GSoC 2021 - Q/A thread

Okay thanks,I will start working on the resources.

Debojyoti chakraborty, Student, https://myexpindark.me

I’m interested in participating although I’m not sure how much time I’ll have this summer. I was looking at contributing/putting in an application to the BRMS topic because it was how I got into Stan. I have been reading some of the literature on GARCH models and tested few versions of the basic GARCH(1,1) model on simulated data and have some questions.

A lot of the literature notes that normally distributed noise is insufficient to fully capture the tails of real data, and suggests a students-t model or even various mixture-type models in newer literature. From testing simulated data and the S&P500 data most textbooks use, the fit was generally much better with the t-noise model unless I was generating data using normal noise.

The github page only mentioned gaussian noise models but I would assume we could be flexible on this in our implementation?

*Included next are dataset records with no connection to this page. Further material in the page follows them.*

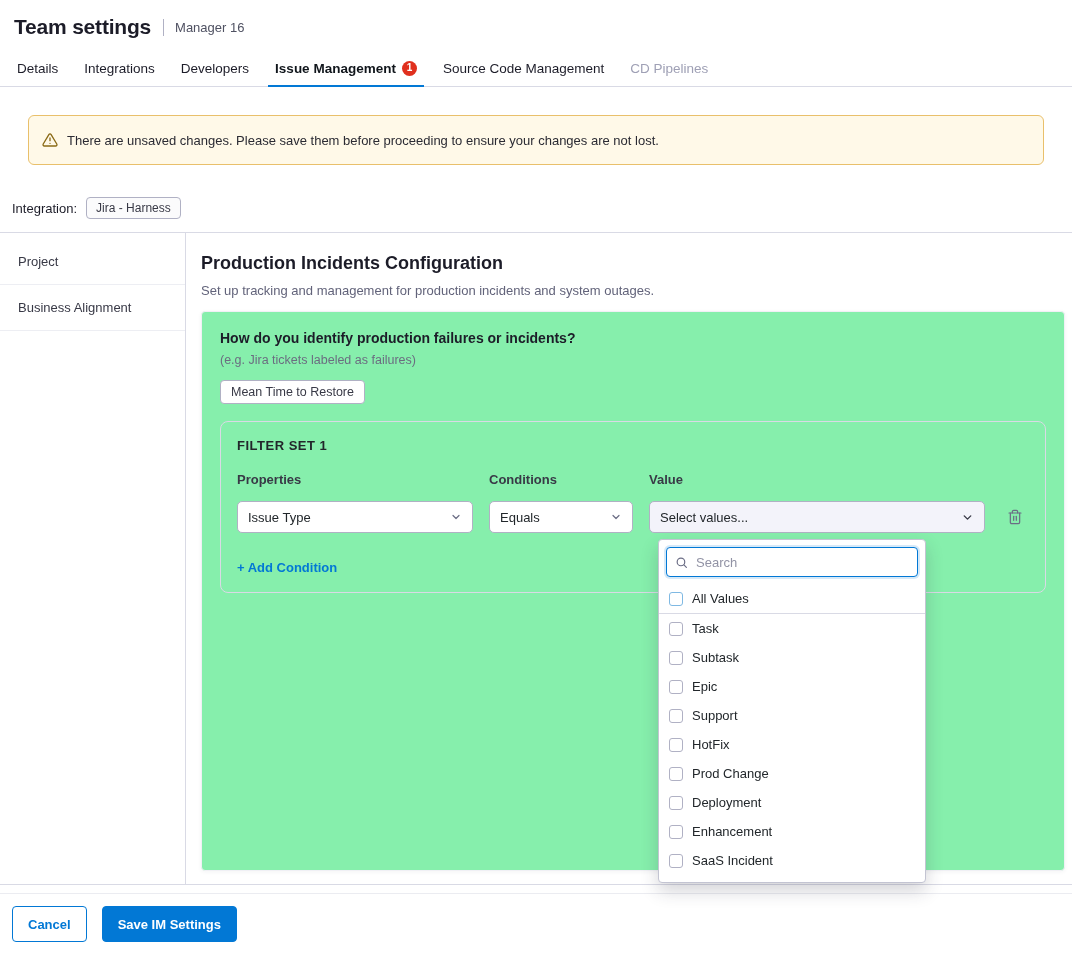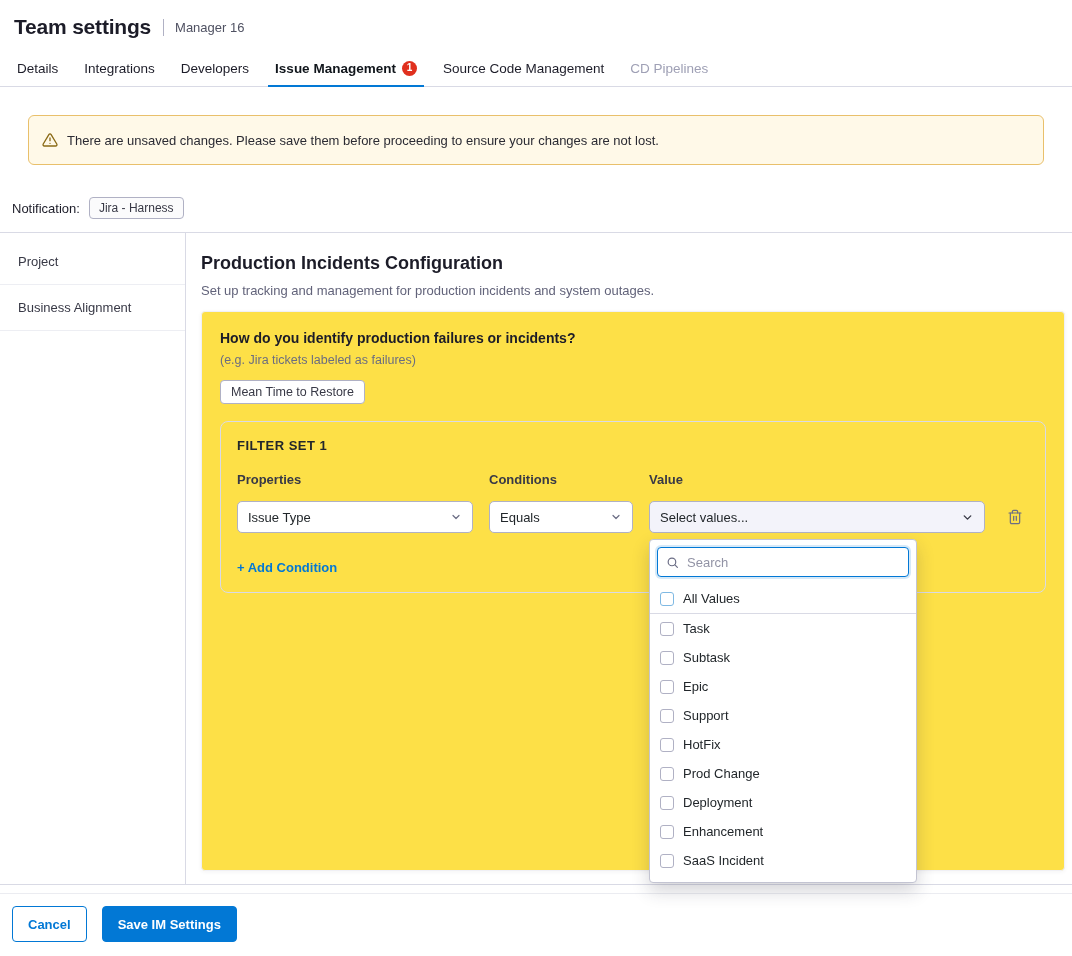--- a/index.html
+++ b/index.html
@@ -36,21 +36,21 @@
   
   .content { display:flex; border-top:1px solid #d9dae5; border-bottom:1px solid #d9dae5; height:653px; }
   .sidebar { width:186px; flex-shrink:0; border-right:1px solid #d9dae5; padding-top:6px; }
   .side-item { padding:15px 18px; font-size:13px; color:#383946; border-bottom:1px solid #edeef3; cursor:pointer; }
   .side-item.active { background:#cfeefb; border-radius:0 6px 6px 0; color:#243640; }
 
   .main { flex:1; padding:20px 8px 0 15px; position:relative; }
   .main-title { font-size:18px; font-weight:700; color:#1c1c28; }
   .main-subtitle { font-size:13px; color:#62637a; margin-top:9px; }
 
-  .card { margin-top:13px; background:#fde047; border:1px solid #f0f0f5; border-radius:4px; box-shadow:0 1px 4px rgba(40,41,61,.05); padding:18px; min-height:560px; position:relative; }
+  .card { margin-top:13px; background:#86efac; border:1px solid #f0f0f5; border-radius:4px; box-shadow:0 1px 4px rgba(40,41,61,.05); padding:18px; min-height:560px; position:relative; }
   .question { font-size:14px; font-weight:700; color:#1c1c28; }
   .hint { font-size:12.5px; color:#6b6d80; margin-top:7px; }
   .mtr-chip { display:inline-block; margin-top:13px; border:1px solid #b0b1c4; border-radius:4px; padding:4px 10px; font-size:12.5px; color:#383946; background:#fff; cursor:pointer; }
 
   
   .filter-box { margin-top:17px; border:1px solid #d9dae5; border-radius:8px; padding:16px; position:relative; }
   .filter-title { font-size:13px; font-weight:700; letter-spacing:.5px; color:#22272b; }
   .filter-grid { display:grid; grid-template-columns:236px 144px 336px 1fr; column-gap:16px; row-gap:14px; margin-top:19px; align-items:center; }
   .col-h { font-size:13px; font-weight:600; color:#383946; }
 
@@ -58,21 +58,21 @@
   .select .chev { display:flex; color:#6b6d85; }
   .select.gray { background:#f3f3fa; font-weight:400; }
   .select.gray .chev { color:#383946; }
 
   .trash-btn { width:28px; height:28px; display:flex; align-items:center; justify-content:center; color:#6b6d85; cursor:pointer; justify-self:start; }
 
   .add-condition { display:inline-block; margin-top:27px; font-size:13px; font-weight:700; color:#0278d5; cursor:pointer; }
 
   
   .value-wrap { position:relative; }
-  .panel { position:absolute; top:38px; left:0; width:268px; height:344px; background:#fff; border:1px solid #c3c4d2; border-radius:4px; box-shadow:0 8px 18px rgba(40,41,61,.2); overflow:hidden; z-index:10; }
+  .panel { position:absolute; top:38px; left:9px; width:268px; height:344px; background:#fff; border:1px solid #c3c4d2; border-radius:4px; box-shadow:0 8px 18px rgba(40,41,61,.2); overflow:hidden; z-index:10; }
   .panel-search { margin:7px; height:30px; border:1px solid #0278d5; box-shadow:0 0 0 2px rgba(2,120,213,.16); border-radius:4px; display:flex; align-items:center; gap:6px; padding:0 8px; background:#fff; }
   .search-icon { display:flex; color:#6b6d85; flex-shrink:0; }
   .panel-search input { flex:1; border:none; outline:none; background:transparent; font-size:13px; color:#22272b; font-family:"Liberation Sans", sans-serif; min-width:0; }
   .panel-search input::placeholder { color:#9293a5; }
   .row-allvalues { display:flex; align-items:center; gap:9px; height:30px; padding:0 10px; border-bottom:1px solid #d9dae5; font-size:13px; color:#22272b; cursor:pointer; }
   .checkbox { width:14px; height:14px; border:1px solid #b0b1c4; border-radius:3px; background:#fff; flex-shrink:0; cursor:pointer; }
   .checkbox.blue { border-color:#7fb9e3; }
   .option { display:flex; align-items:center; gap:9px; height:29px; padding:0 10px; font-size:13px; color:#22272b; cursor:pointer; }
 
   
@@ -116,21 +116,21 @@
     <svg width="16" height="16" viewBox="0 0 24 24" fill="none" stroke="currentColor" stroke-width="2" stroke-linecap="round" stroke-linejoin="round">
       <path d="M10.29 3.86L1.82 18a2 2 0 0 0 1.71 3h16.94a2 2 0 0 0 1.71-3L13.71 3.86a2 2 0 0 0-3.42 0z"></path>
       <line x1="12" y1="9" x2="12" y2="13"></line>
         <line x1="12" y1="17" x2="12.01" y2="17"></line>
     </svg>
   </span>
   <span>There are unsaved changes. Please save them before proceeding to ensure your changes are not lost.</span>
 </div>
 
 <div class="integration-row">
-  <span>Notification:</span>
+  <span>Integration:</span>
   <span class="chip">Jira - Harness</span>
 </div>
 
 <div class="content">
 
   <aside class="sidebar">
     <div class="side-item">Project</div>
     <div class="side-item">Business Alignment</div>
   </aside>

These models can also be kind of finicky to fit with any kind of weak prior… basically all of the literature uses a uniform prior. I know the end goal would be to implement all of the models listed but testing prior distributions and model specifications seems like a difficult task in it of itself. Will the project be more so focused on implementing all the models and then going back in to test things like priors or will it be more focused on doing a thorough implementation+write-up for each model?

Lastly, are there any decent papers/texts that I might be missing for Bayesian Time Series? I’ve mostly been referencing this text by Ruey Tsay but it’s focused mostly on ML.

2 Likes

Hi there,

I am quite interested in the “GARCH Modelling in BRMS” project proposed. I have done some work with time series models, interned at a trading firm, and have used BRMS during a research internship where we implemented Bayesian hierarchical models in BRMS (application was on farm animals here in New Zealand, wonder if that is the first agricultural application Paul has heard of?).

I think the Bayesian workflow material lots of the developers/researchers here have been putting out recently is super cool. Although this project may not be “directly” involving workflow, the BRMS package has certainly had a big impact on my workflow when it comes to fitting certain types of models (who knows, maybe we come up with cool default priors for certain instances of GARCH models?).

Anyways, sorry for going off tangent there, but just have some questions about the application process:
– I do not know too much about GSOC, but it seems that often students are expected to come to the participating organisations with a proposal in mind. It appears that the three offered projects here seem reasonably thorough/planned (you have something clear in mind). I am wondering to what degree do you expect an applicant to build upon the proposed projects in their application?
– How do we apply? Will a portal be made available? Sorry in advance, I understand I could be getting ahead of myself here.

Lastly, just got to fan boy over you all for one second. All the research papers published by this group and Stan itself is the main influence on my understanding and enjoyment of Bayesian Inference, and honestly you all rock! Thank you.

Cheers,

Conor

2 Likes

Before I start, I should note that I am not a mentor for any Stan project, but I have been both student and mentor in previous GSoC runs and think I can answer some of the questions.

The mentors will be the ones to actually review the proposals sent by applicants and decide based on them, so I can’t really say anything about how much should each student add to their application. However, I would encourage you to take a look at the gsoc student guide which also has some example proposals in the appendix.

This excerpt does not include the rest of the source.